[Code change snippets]

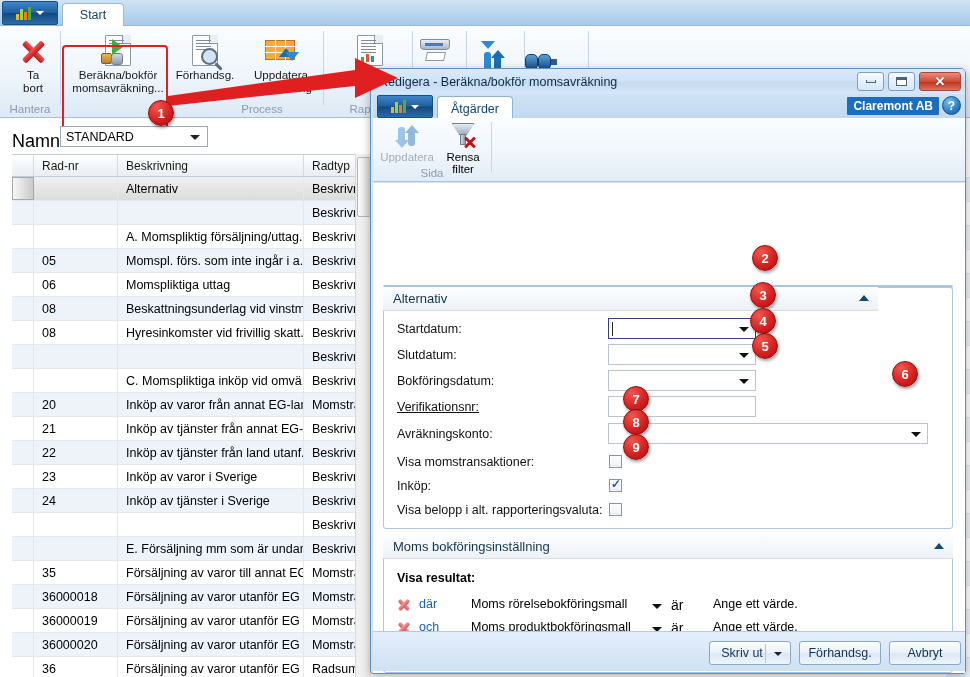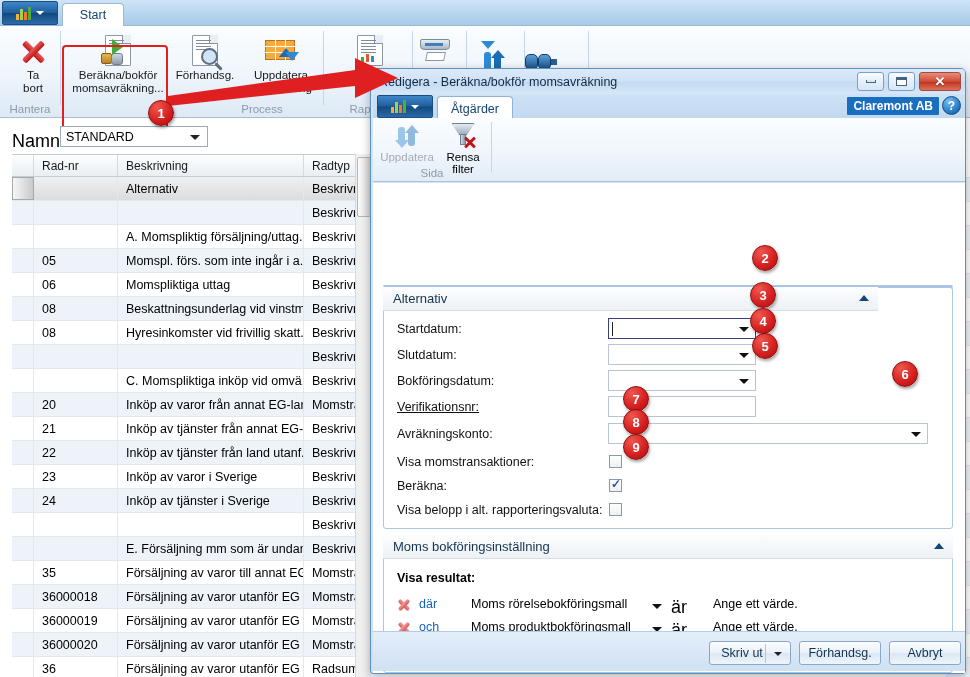--- a/index.html
+++ b/index.html
@@ -695,7 +695,7 @@
         <div class="flabel" style="top:168px;">Visa momstransaktioner:</div>
         <div class="chk" style="left:226px; top:168px;"></div>
 
-        <div class="flabel" style="top:192px;">Beräkna:</div>
+        <div class="flabel" style="top:192px;">Inköp:</div>
         <div class="chk on" style="left:226px; top:192px;"></div>
 
         <div class="flabel" style="top:216px;">Visa belopp i alt. rapporteringsvaluta:</div>

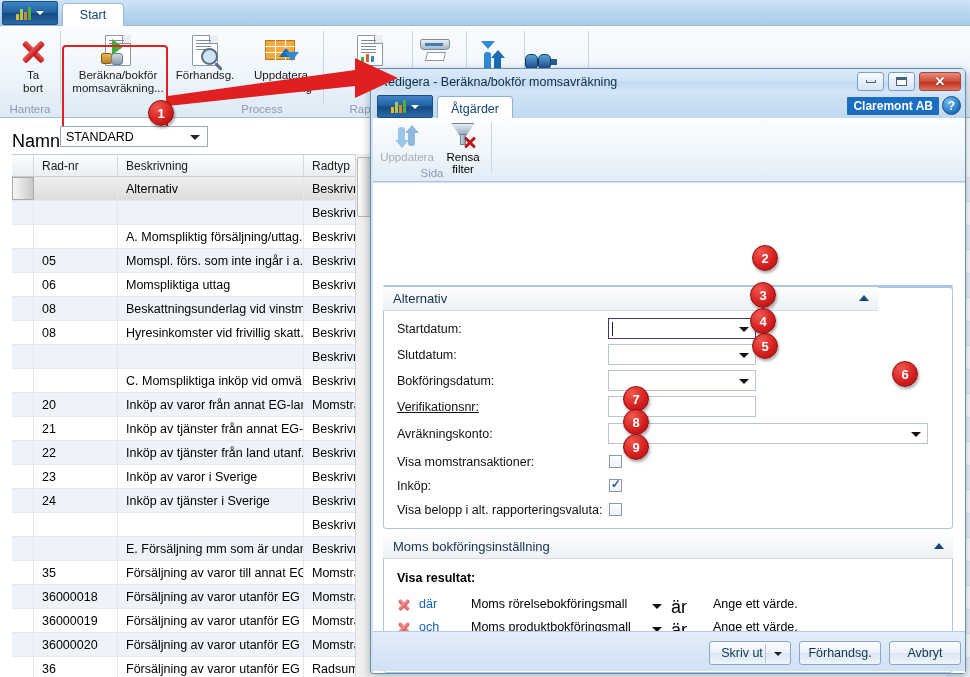--- a/index.html
+++ b/index.html
@@ -259,7 +259,7 @@
   .ffield { position: absolute; left: 88px; top: 2px; font-size: 12.5px; }
   .fdrop { position: absolute; left: 269px; top: 9px; width: 0; height: 0;
     border-left: 5px solid transparent; border-right: 5px solid transparent; border-top: 5px solid #111; }
-  .fis { position: absolute; left: 288px; top: 2px; font-size: 18px; }
+  .fis { position: absolute; left: 288px; top: 2px; font-size: 14px; }
   .fval { position: absolute; left: 330px; top: 2px; font-size: 12.5px; }
   .addf-plus { position: absolute; left: 13px; top: 3px; width: 14px; height: 14px; }
   .addf-plus::before { content:""; position:absolute; left:0; top:5px; width:14px; height:5px; background:#3fae3f; border:1px solid #2b7c2b;}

TASK:
Search the records for the word "addf". Copy every line that has it.

SOLUTION TO THIS EXERCISE:
   .addf-plus { position: absolute; left: 13px; top: 3px; width: 14px; height: 14px; }
   .addf-plus::before { content:""; position:absolute; left:0; top:5px; width:14px; height:5px; background:#3fae3f; border:1px solid #2b7c2b;}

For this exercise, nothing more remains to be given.